Le groupe AGC, acteur majeur de la verrerie en Belgique, a présenté un plan de compétitivité visant à réduire ses coûts de fonctionnement après plusieurs mois de recul de la production de verre architectural. Ce plan prévoit la suppression de 190 postes à l’échelle nationale.

Les sites de Louvain-la-Neuve et de Gosselies sont particulièrement concernés. Au siège central de Louvain-la-Neuve, 49 emplois seraient supprimés sur une période de deux ans. À Gosselies, 30 postes sont menacés, tandis que 24 autres suppressions sont envisagées sur différents sites d’exploitation du groupe. Au total, 103 emplois seraient directement touchés sur ces deux implantations.

Du côté syndical, le ton est ferme. Les organisations représentatives estiment qu’il s’agit d’un plan de réorganisation déguisé, et non d’une véritable restructuration, ce qui pourrait avoir des implications importantes sur les procédures sociales et les droits des travailleurs.
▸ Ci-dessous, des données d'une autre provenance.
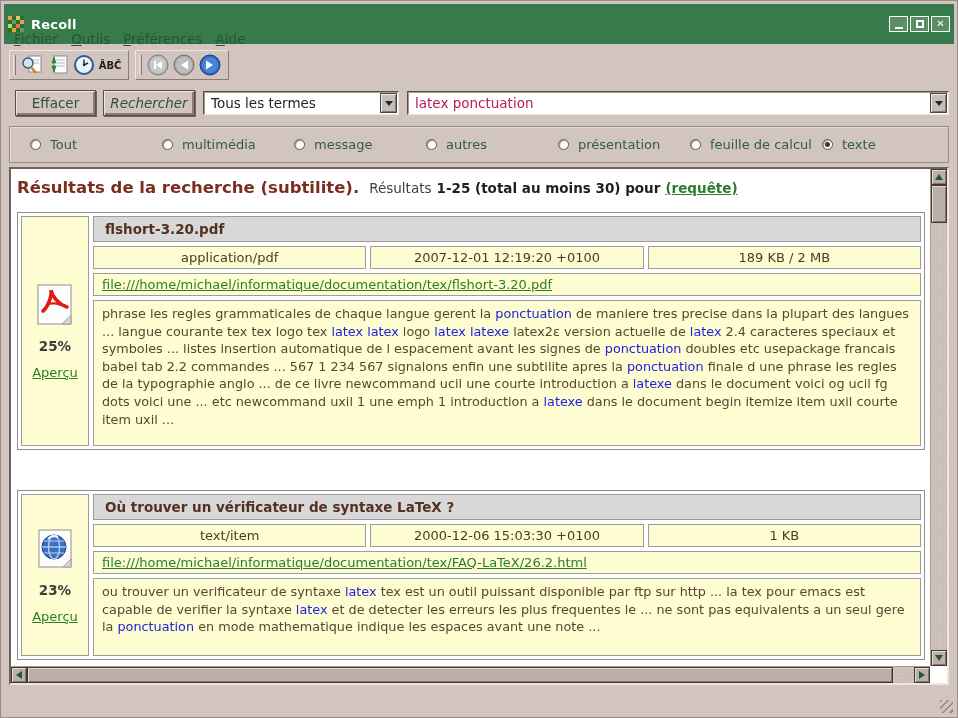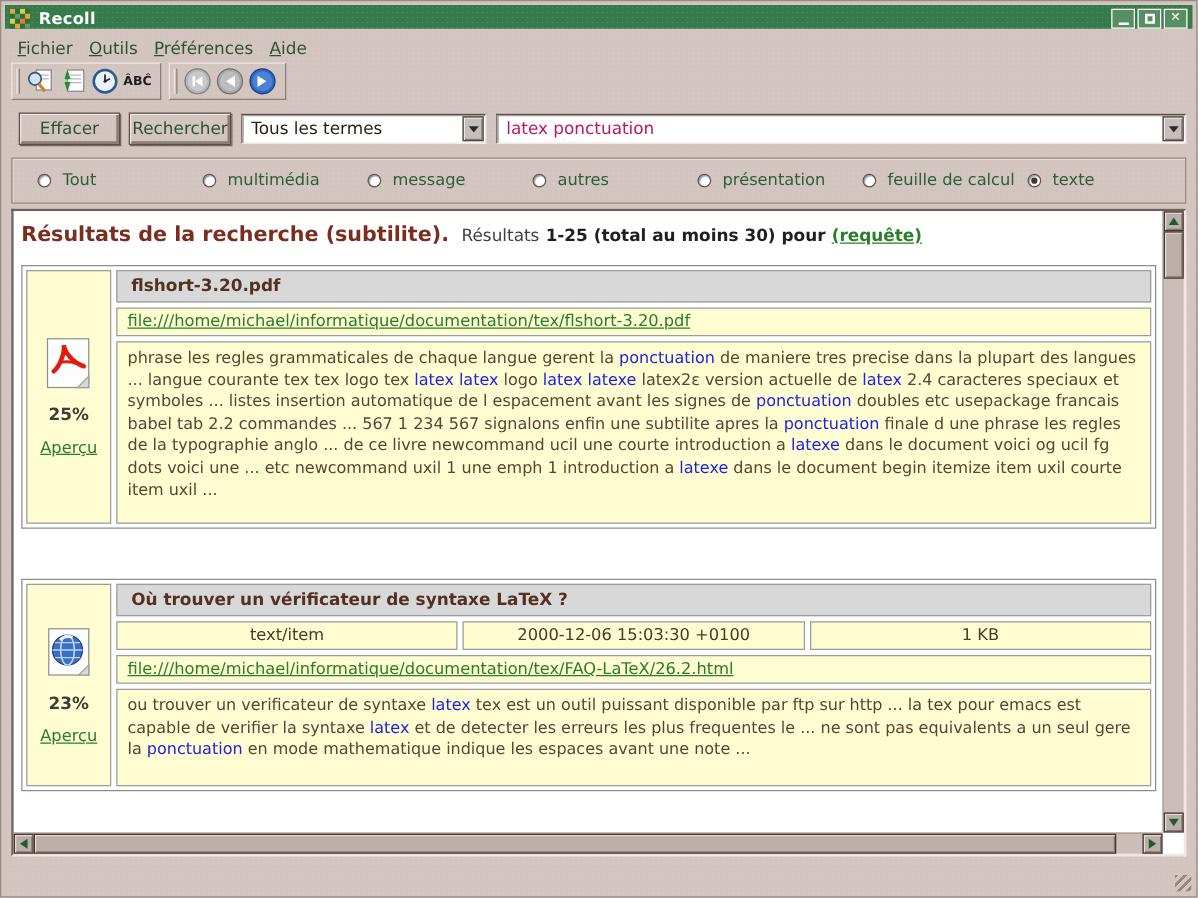"Recoll" .titlebar { align-items: flex-end -> center; height: 19px -> 40px }
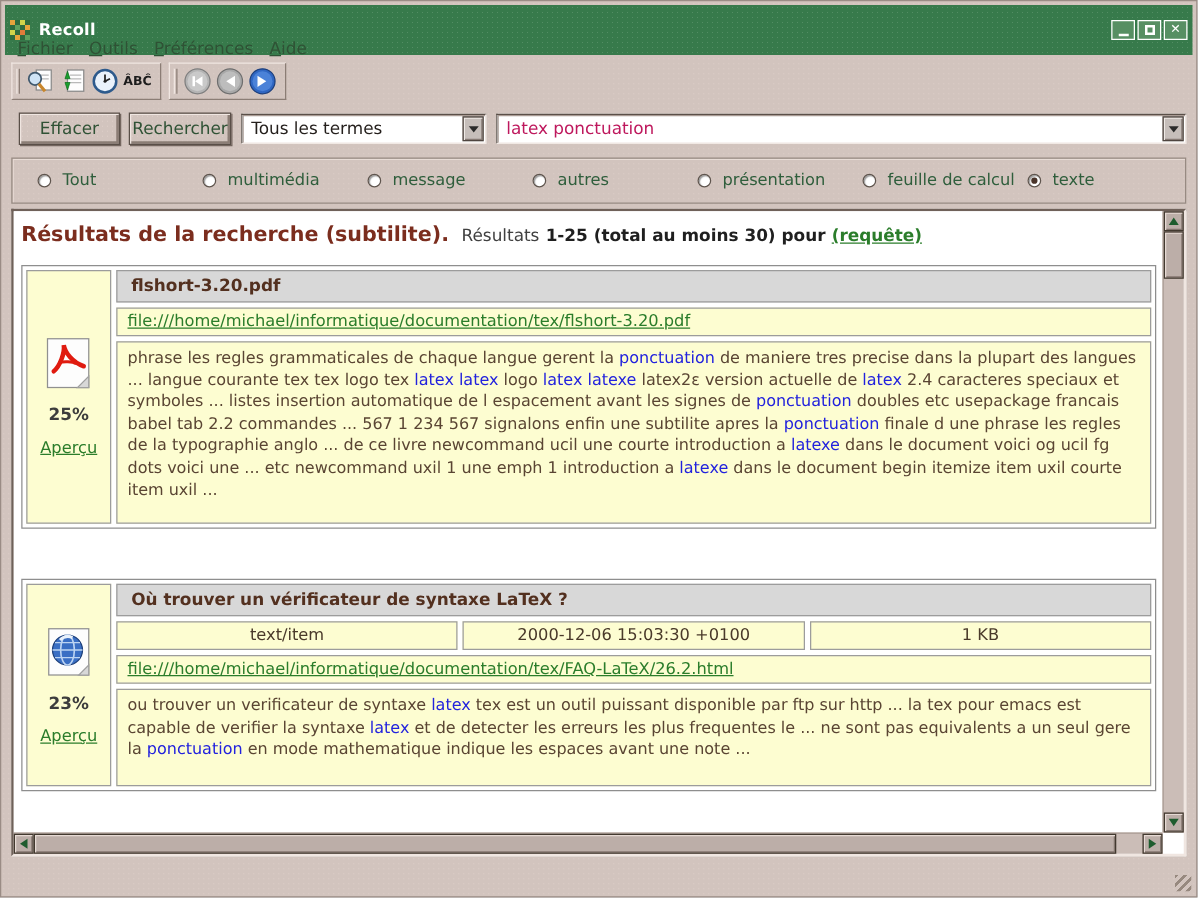"Rechercher" .btn-search { font-style: none -> italic; width: 82px -> 92px }
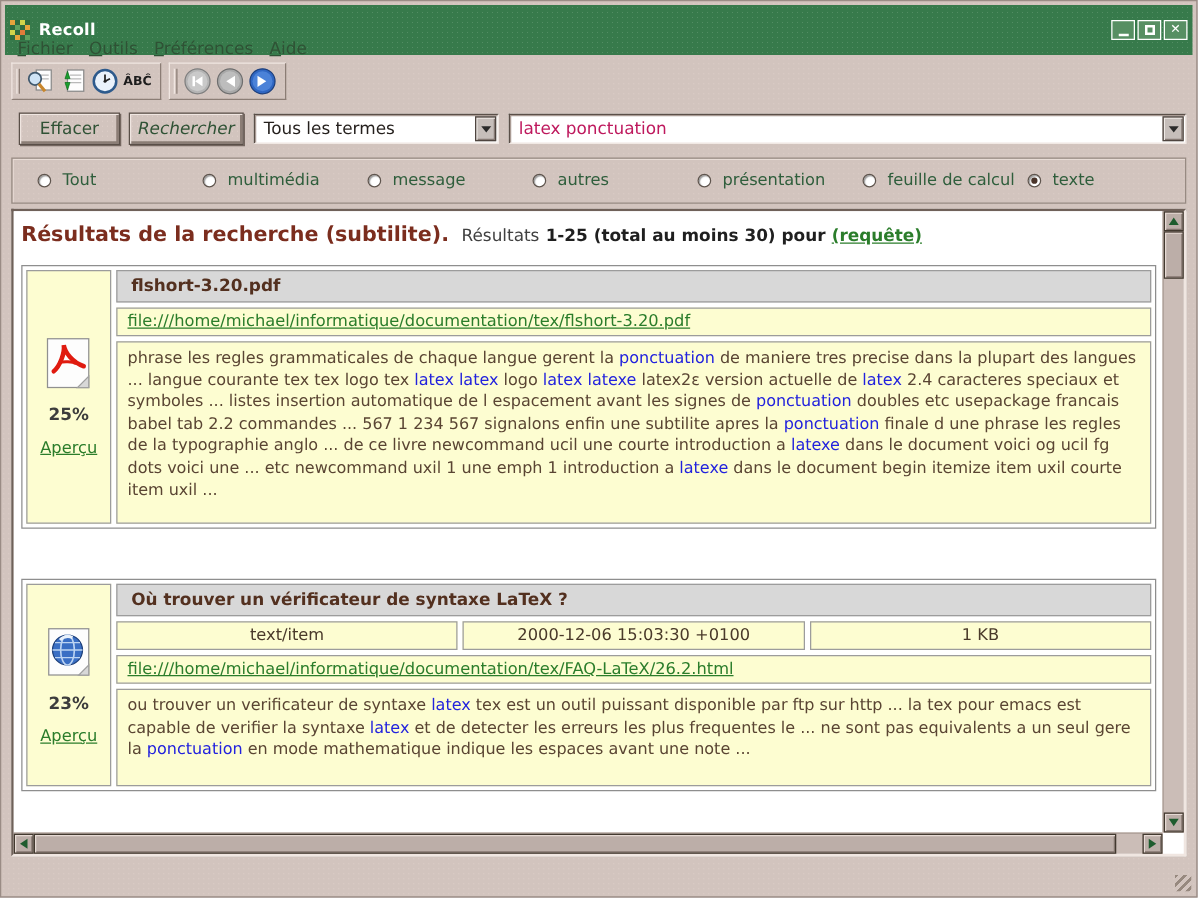"application/pdf" div.meta-row { html: none -> <div> <div>application/pdf</div> <div>2007-12-01 12:19:20 +0100</div> <div>189 KB / 2 MB</div> </div> }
Face à cette annonce, plusieurs assemblées du personnel ont été programmées afin d’informer les travailleurs et de discuter des suites à donner. Elles se tiendront lundi après-midi et mardi matin sur les différents sites concernés.

Ce nouveau dossier social s’inscrit dans un climat déjà tendu en Belgique, marqué par des inquiétudes croissantes autour de l’emploi industriel et de l’avenir des sites de production, alors que les travailleurs redoutent un nouvel affaiblissement du tissu économique local.